Par contre, aucune fiction, à l'époque où nous avions commencé ce projet, n'avait été réalisée pour faire découvrir ceux qui, dans l'ombre, agissent pour faire cesser les tortures animales... L'année où nous avons tourné A.L.F, deux autres films ont été tournés ("Aurora" en Italie, et "Bold Native" aux états unis), ce qui prouve que l'idée commence à germer dans le monde entier.

Inspiré de faits réels, A.L.F. montre les militants pour ce qu'ils sont : des humains comme les autres, avec leurs moments de peur et de doute... Des humains qui se battent pour leurs convictions, quand bien même cela implique d'affronter les lois et l'incompréhension de leurs congénaires...
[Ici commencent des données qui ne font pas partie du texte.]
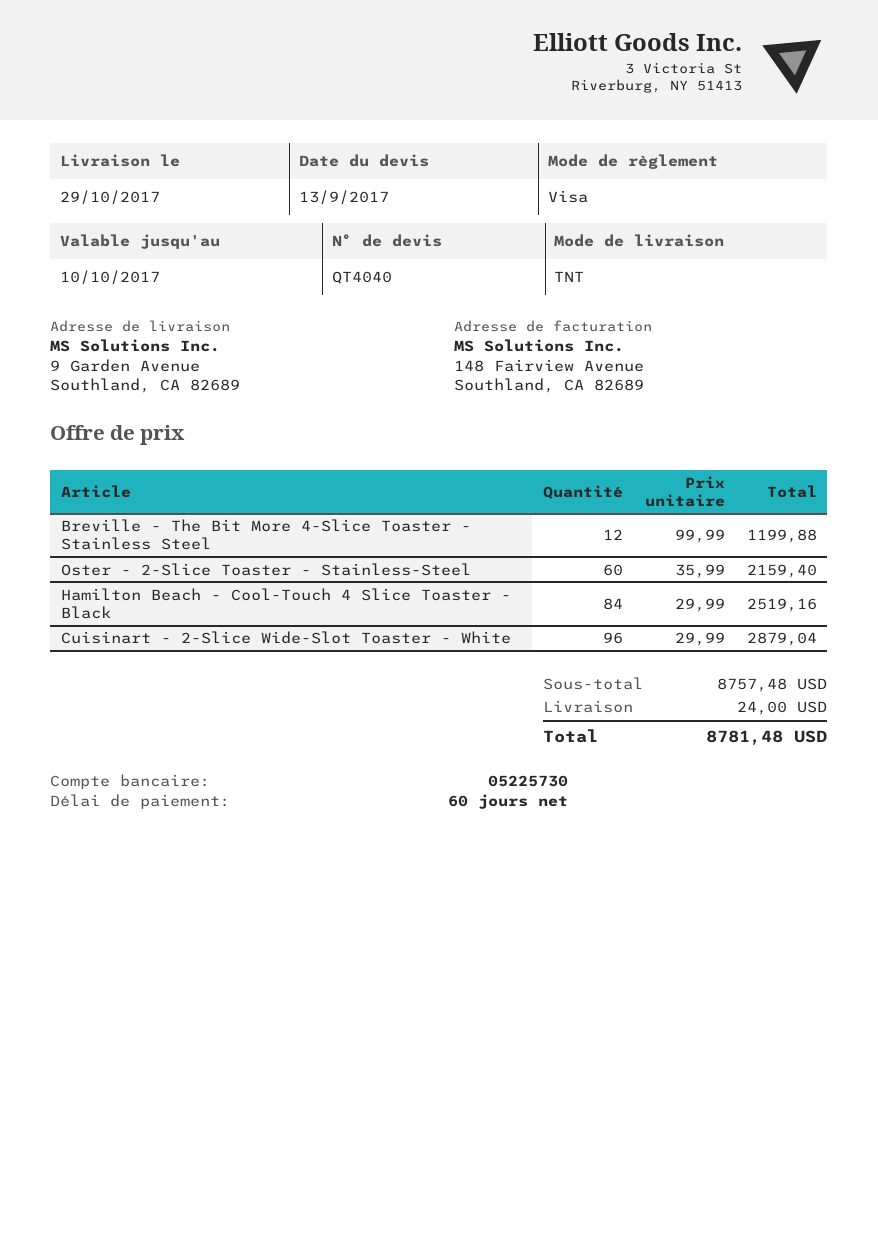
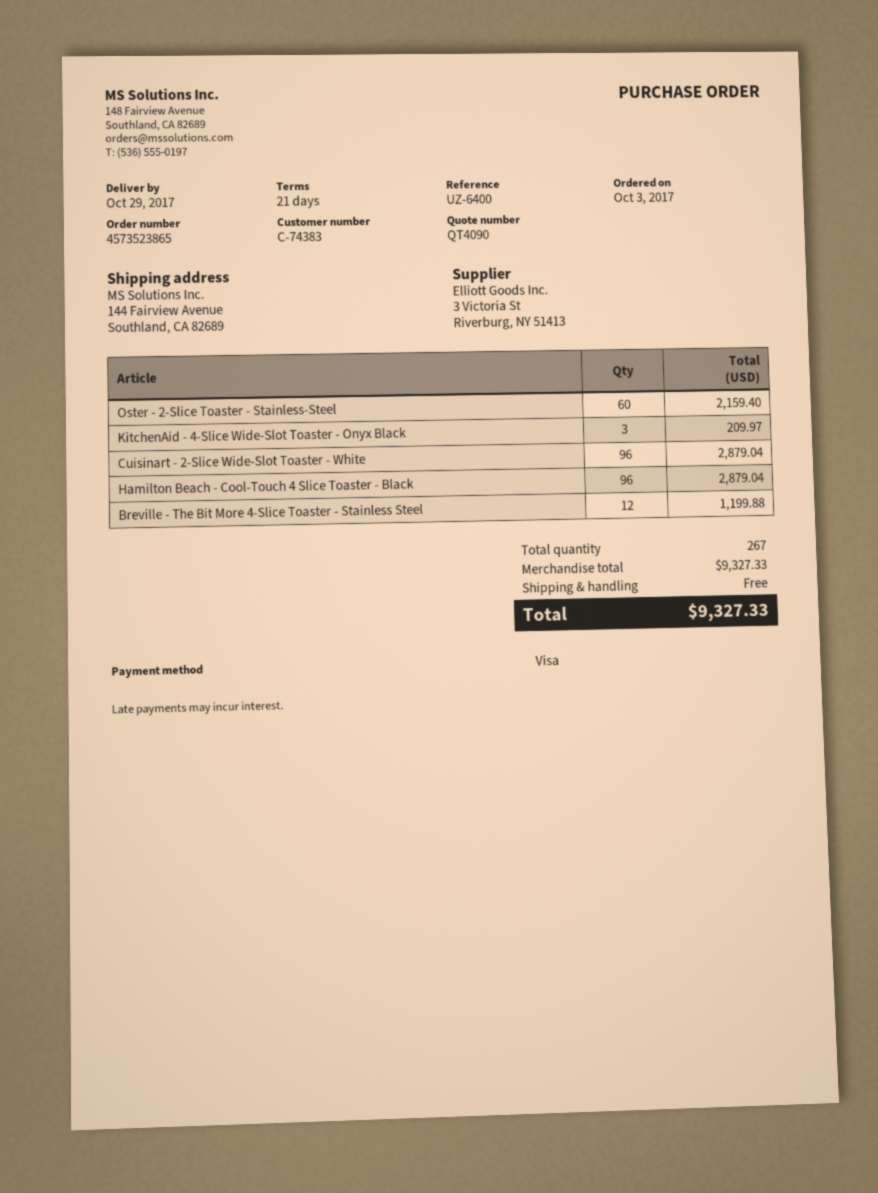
quote number: QT4040 -> QT4090
payment terms: 60 days -> 21 days
ship to: 9 Garden Avenue, Southland, CA 82689 -> 144 Fairview Avenue, Southland, CA 82689
Hamilton Beach - Cool-Touch 4 Slice Toaster - Black: 84 for 2519.16 -> 96 for 2879.04
KitchenAid - 4-Slice Wide-Slot Toaster - Onyx Black: none -> 3 for 209.97
subtotal: 8757.48 -> 9327.33
shipping: 24.00 -> 0.00
total: 8781.48 -> 9327.33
Si j'ai accepté de produire ce film, c'est qu'il permettra aux gens de se rendre compte que se sentir concerné par ce phénomène est un sentiment relativement commun, et pas seulement le fait d'une bande d'illuminés ayant perdu tout sens commun...


En en discutant entre nous (l'équipe qui a fait le film... presque 200 personnes qui ont accepté de jouer le jeu, de travailler bénévolement pendant plus de deux mois, et de manger végétarien pendant le tournage), il nous a semblé plus subtil de montrer, sans imposer un point de vue, que tout le monde peut se sentir concerné, plutôt que d'utiliser une approche brutale et directe en exposant des images de torture d'animaux qui ont déjà fait le tour du monde...


J'ai pris un plaisir fou à tourner A.L.F., même si le tournage fut éprouvant... Jérome Lescure a consacré sa vie à la protection animale, en réalisant des films pour véhiculer ses idées, et ce film est probablement l'une des pierres angulaires de son action.